The clerk looked up with a total lack of interest.

“Canihelpya.”

Redpath ran the sounds through the language computer in her brain. Twice. Finally she decided it was English.

‘ ‘Canihelpya,’’ the clerk repeated with emphasis.

“Yes, you may help me,” Redpath enunciated carefully. “I would like to pay for these books.”

“Yah?”

“Yah,” Redpath said.

“You read this stuff?”

“No, I use it for weight-lifting.”

“Cool.”

The clerk looked at the books and then at the cash register as though trying to remember the connection.

“The noise makes it difficult to concentrate,” Redpath suggested.

“I can’t concentrate, like, anywhere?” the girl said. “It’s way bad here? All these books, like, string me out?”

Her voice lifted into a higher note at the final word of every sentence, turning what should have been statements into tentative questions. So far as Redpath was concerned, it was the most annoying linguistic tic to come into vogue since ya know?

“Do you read?” Redpath asked with mild interest.

“Huh?”

“Words. Sentences. Perhaps even entire paragraphs.”

“Oh, sure thing,” the girl said with a shrug. “They said I had to read to get the job.”

“But do you read?”

“You mean, like, books?”

Redpath nodded.

“Uh, no,” the girl said. “I’m more a listening person?”

“Thank God there are books on tape,” Redpath muttered.

The girl blinked. “I meant CDs?”

“Of course,” Redpath said. “Whatever was I thinking of?”

She slid a hundred dollar bill across the counter to pay for the three books.
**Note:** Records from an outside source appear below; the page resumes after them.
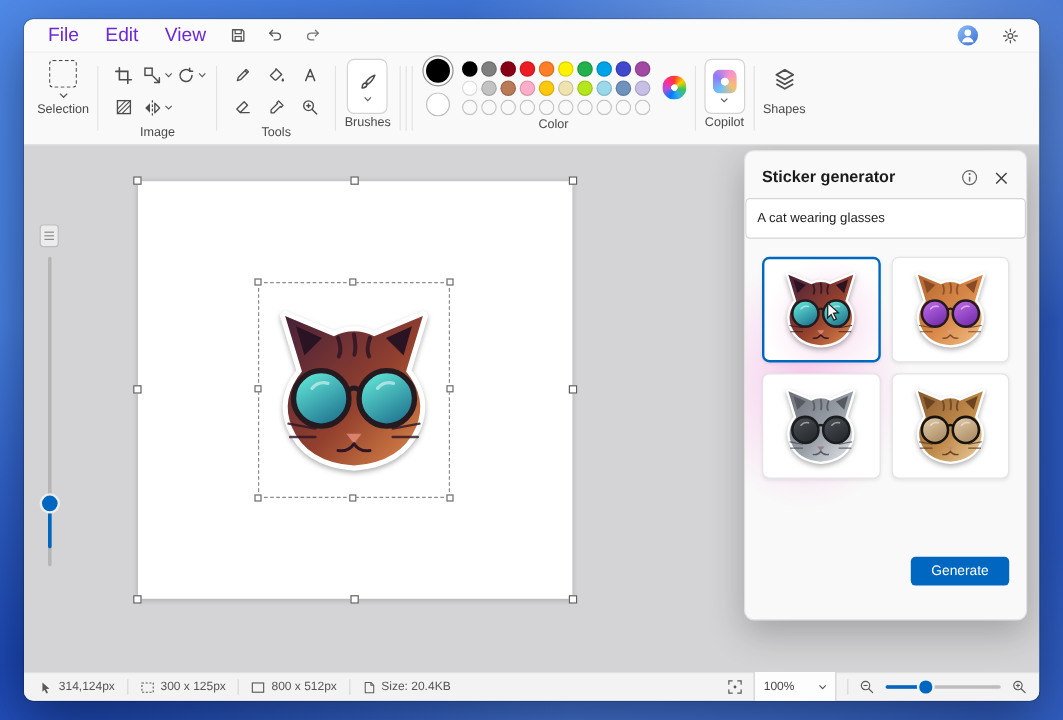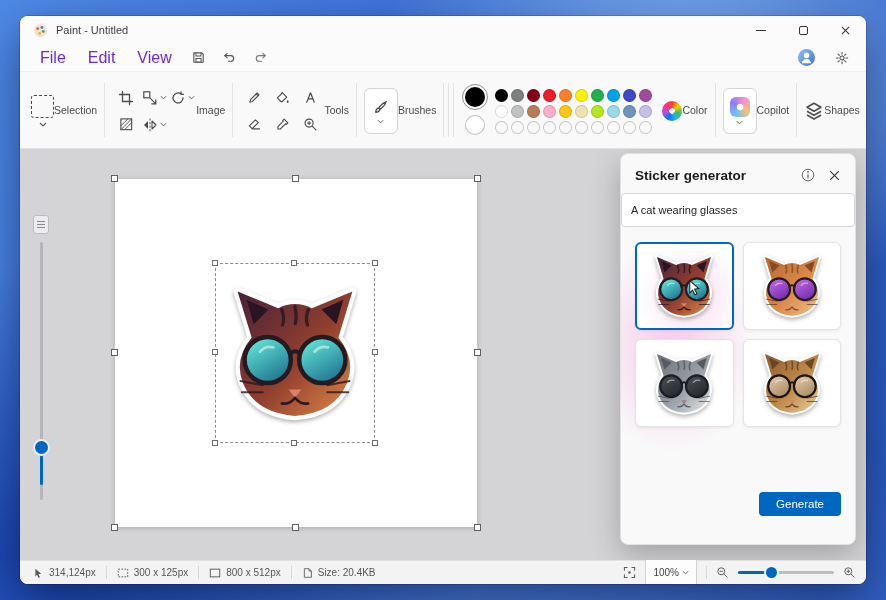--- a/index.html
+++ b/index.html
@@ -113,29 +113,6 @@
 <div class="desktop">
   <div class="window">
 
-    <div class="titlebar">
-      <svg width="15" height="15" viewBox="0 0 16 16">
-        <circle cx="8" cy="8" r="7" fill="#f3e3d0"></circle>
-        <circle cx="5" cy="6" r="1.5" fill="#e8584a"></circle>
-          <circle cx="9.5" cy="4.8" r="1.5" fill="#3f7fe0"></circle>
-        <circle cx="11" cy="9" r="1.5" fill="#2fb15c"></circle>
-          <circle cx="7" cy="11" r="1.5" fill="#f0b03a"></circle>
-      </svg>
-      <span class="title">Paint - Untitled</span>
-      <div class="winbtns">
-        <div class="wbtn">
-            <span class="minline"></span>
-          </div>
-        <div class="wbtn">
-            <span class="maxbox"></span>
-          </div>
-        <div class="wbtn">
-          <svg width="11" height="11" viewBox="0 0 12 12">
-              <path d="M2 2l8 8M10 2l-8 8" stroke="#333" stroke-width="1.1" fill="none"></path>
-            </svg>
-        </div>
-      </div>
-    </div>
 
     <div class="menubar">
       <span class="mitem">File</span>

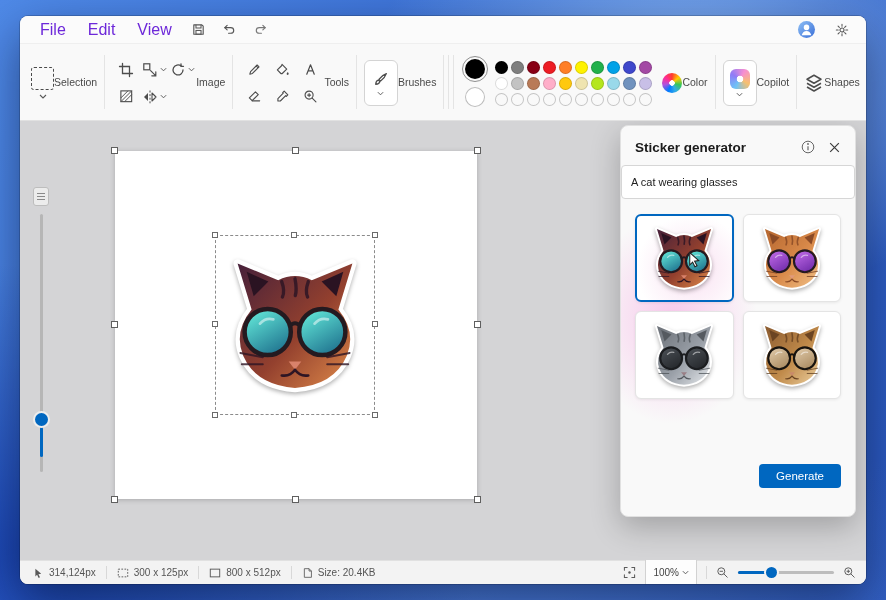--- a/index.html
+++ b/index.html
@@ -36,7 +36,7 @@
 
   
   .ribbon{height:78px;flex:0 0 auto;background:#f9f9f9;border-top:1px solid #efefef;border-bottom:1px solid #e1e1e1;display:flex;align-items:stretch;padding:0 6px}
-  .rg{display:flex;align-items:center;padding:5px 5px 3px}
+  .rg{display:flex;flex-direction:column;align-items:center;padding:5px 5px 21px}
   .rgbody{flex:1;display:flex;align-items:center;justify-content:center;gap:6px}
   .rlabel{font-size:10.5px;color:#4a4a4a;line-height:1;padding:2px 0 3px;white-space:nowrap}
   .vsep{width:1px;background:#e4e4e4;margin:11px 2px;flex:0 0 auto}

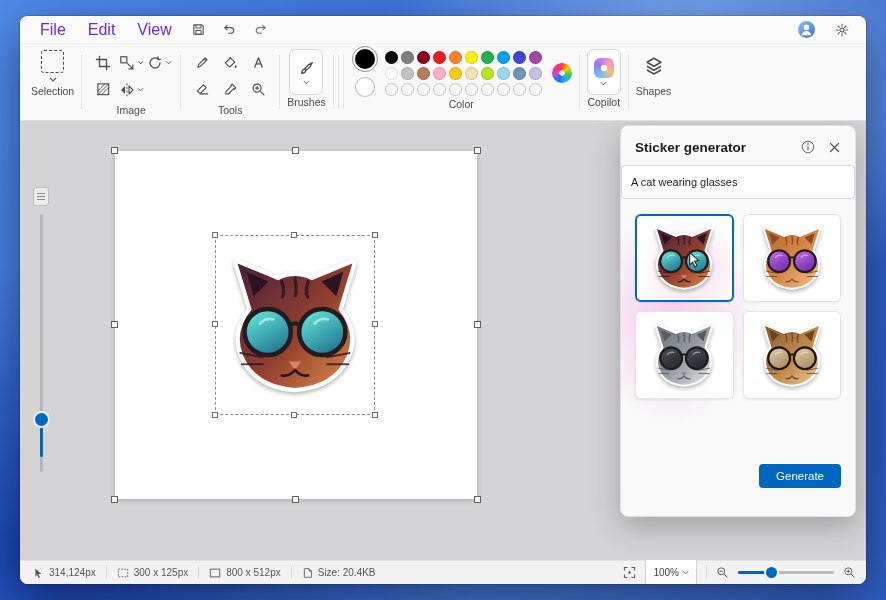--- a/index.html
+++ b/index.html
@@ -84,7 +84,7 @@
   
   .panel{position:absolute;left:600px;top:4px;width:236px;height:392px;background:#f9f9f9;border:1px solid #e1e1e1;border-radius:8px;display:flex;flex-direction:column;box-shadow:0 10px 30px rgba(0,0,0,.24);overflow:hidden}
   .panel .glow{position:absolute;left:-34px;top:88px;width:170px;height:210px;border-radius:50%;background:radial-gradient(closest-side,rgba(244,130,215,.4),rgba(244,130,215,0));pointer-events:none}
-  .phead{display:flex;align-items:flex-start;padding:14px 14px 10px;position:relative}
+  .phead{display:flex;align-items:flex-end;padding:14px 14px 10px;position:relative}
   .ptitle{font-size:13.5px;font-weight:700;color:#1b1b1b}
   .phicons{margin-left:auto;display:flex;align-items:center;gap:13px}
   .pinput{margin:0 0;height:34px;background:#fff;border:1px solid #d6d6d6;border-radius:4px;font-size:11px;color:#222;padding:0 9px;position:relative;font-family:"Liberation Sans","DejaVu Sans",sans-serif}

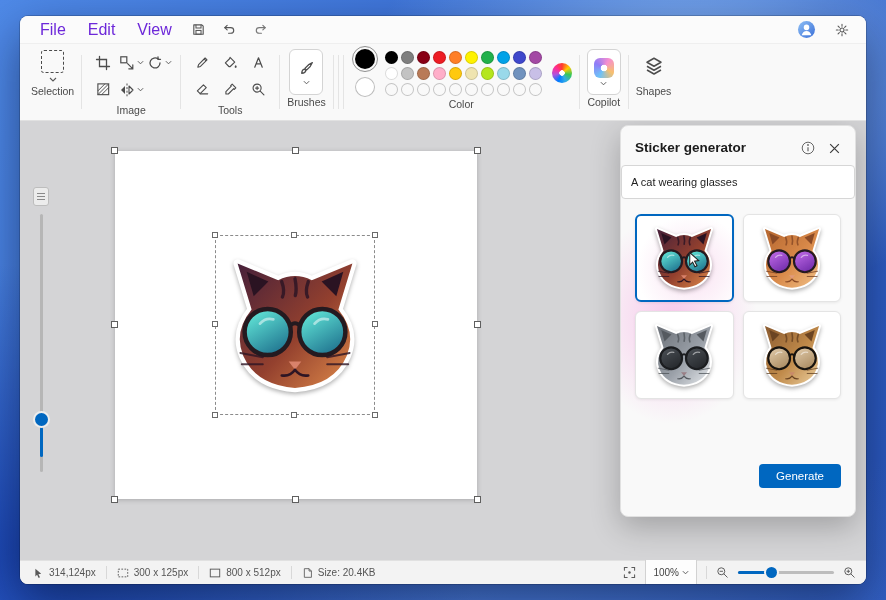--- a/index.html
+++ b/index.html
@@ -101,7 +101,7 @@
   .sseg{display:flex;align-items:center;gap:5px;padding:0 3px;white-space:nowrap}
   .ssep{width:1px;height:13px;background:#d8d8d8}
   .zoomside{margin-left:auto;display:flex;align-items:center;gap:9px}
-  .zdrop{display:flex;align-items:center;gap:3px;border:1px solid #d2d2d2;background:#fdfdfd;border-radius:4px;padding:13px 7px;color:#444}
+  .zdrop{display:flex;align-items:center;gap:20px;border:1px solid #d2d2d2;background:#fdfdfd;border-radius:4px;padding:13px 7px;color:#444}
   .hslider{position:relative;width:96px;height:13px}
   .htrack{position:absolute;top:5px;left:0;right:0;height:3px;background:#bdbdbd;border-radius:2px}
   .hfill{position:absolute;top:5px;left:0;width:33px;height:3px;background:#0067c0;border-radius:2px}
“Cool,” the clerk said. “Is it real?”

Redpath thought of pointing out that people who read often have access to more real money than those who don’t, but decided it wasn’t worth the effort.

“It’s real,” Redpath said.

The clerk moved her lips slowly, reading each title as she punched numbers into the machine: Chinese Triads and the Opium Wars, Silk and the Asian Mind, The New Russian Mafias.

“You really gonna read this stuff?” the girl asked.

“Tonight? No. But over time, yes.”

A look of sympathy went over the clerk’s face as she rang up the sales.